Cookie Consent by Free Privacy Policy Generator

Switzerland – (C4) Journalism professionalism

Score in short:

Journalists have a high level of education and professional skills, but many do not have enough direct experience, for example, of (local) politics. Journalism professionalism is being challenged as well by increased working pressure and decreased resources, for example, for investigations.

Score in detail:

Although journalism in Switzerland is an “open” profession with no formal requirements, the educational background of Swiss journalists has improved steadily. Almost 70 per cent of the journalists surveyed in 2015 had an academic degree, of which half had received their degree in journalism, communications or a related field (Dingerkus et al., 2018). They had taken advantage of educational opportunities in journalism, such as those at the Institute for Applied Linguistics, at the Zurich University of Applied Sciences ZHAW in Winterthur, the HTW Chur with a BA in Multimedia Production, or the Media Education Centre MAZ in Lucerne, with its diploma course in journalism. Still, journalists themselves complained about their colleagues, not least because experienced and older journalists had to leave their job in their last years or, more journalists switched to better-payed jobs in corporate communication. Several journalists in our actual study complained that there existed no conceptions, incentives or obligations for further journalistic education in most editorial offices. At least, in the Worlds of Journalism Study conducted between 2012 and 2016, Swiss journalists had a mean of 16.6 years of professional experience, and 58 per cent of the Swiss journalists who were asked reported that “Journalism Education” has become stronger in the past five years.

In 2019, there was a short controversial public discourse about a possible future certification of journalists in Switzerland, initiated by the Federal Media Commission EMEK under guidance of former university professor Otfried Jarren (Altwegg, 2019). The underlying idea was to create a quality label for journalistic texts, largely because a loss of monopoly in producing and disseminating media texts based on journalistic quality, is under severe threat by the new social media. Of many discussed problems, a main question was: who would decide over the award of this label? As an alternative, it was suggested that it would be better if the media itself would inform its public actively and in a more transparent way about how their journalists work, as a guarantee of the quality of its journalistic products. Thus, the discussion ended as abruptly as it had started.

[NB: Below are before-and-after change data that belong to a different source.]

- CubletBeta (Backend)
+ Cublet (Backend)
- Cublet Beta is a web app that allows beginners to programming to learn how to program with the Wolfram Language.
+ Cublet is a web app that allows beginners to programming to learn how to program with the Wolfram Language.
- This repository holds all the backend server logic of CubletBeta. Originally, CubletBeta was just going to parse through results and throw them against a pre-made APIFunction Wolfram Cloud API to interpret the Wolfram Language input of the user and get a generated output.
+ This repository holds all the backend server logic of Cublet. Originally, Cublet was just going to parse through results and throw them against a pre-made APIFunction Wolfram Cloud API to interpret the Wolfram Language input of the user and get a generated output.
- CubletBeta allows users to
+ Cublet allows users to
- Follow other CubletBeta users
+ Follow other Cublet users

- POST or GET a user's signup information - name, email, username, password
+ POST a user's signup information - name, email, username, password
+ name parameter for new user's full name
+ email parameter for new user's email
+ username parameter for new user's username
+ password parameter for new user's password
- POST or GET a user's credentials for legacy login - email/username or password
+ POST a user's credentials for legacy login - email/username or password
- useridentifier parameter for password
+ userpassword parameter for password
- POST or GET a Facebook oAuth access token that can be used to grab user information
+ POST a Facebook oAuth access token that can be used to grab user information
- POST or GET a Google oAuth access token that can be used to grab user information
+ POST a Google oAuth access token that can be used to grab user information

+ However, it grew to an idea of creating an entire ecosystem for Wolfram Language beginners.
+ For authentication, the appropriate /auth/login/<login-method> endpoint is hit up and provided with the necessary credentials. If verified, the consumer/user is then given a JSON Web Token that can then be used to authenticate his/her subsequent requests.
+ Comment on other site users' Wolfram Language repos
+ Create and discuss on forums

Yet, journalists cannot be made the only ones to blame. Under constraints caused by today’s media crisis, the quality of journalism inevitably suffers. As a consequence of increased economic pressures in editorial offices of most newspapers, journalistic staff and budgets have been shortened; there is less time for investigations and the production of journalistic contributions, competitions between media houses have increased, and significance of the so-called click-rates have progressively got stronger (Puppis et al., 2017). But despite these negative tendencies, job satisfaction of journalists remained stable at a reasonably high level (Dingerkus et al., 2018). To conclude: professionalism can be better safeguarded if resources are assured.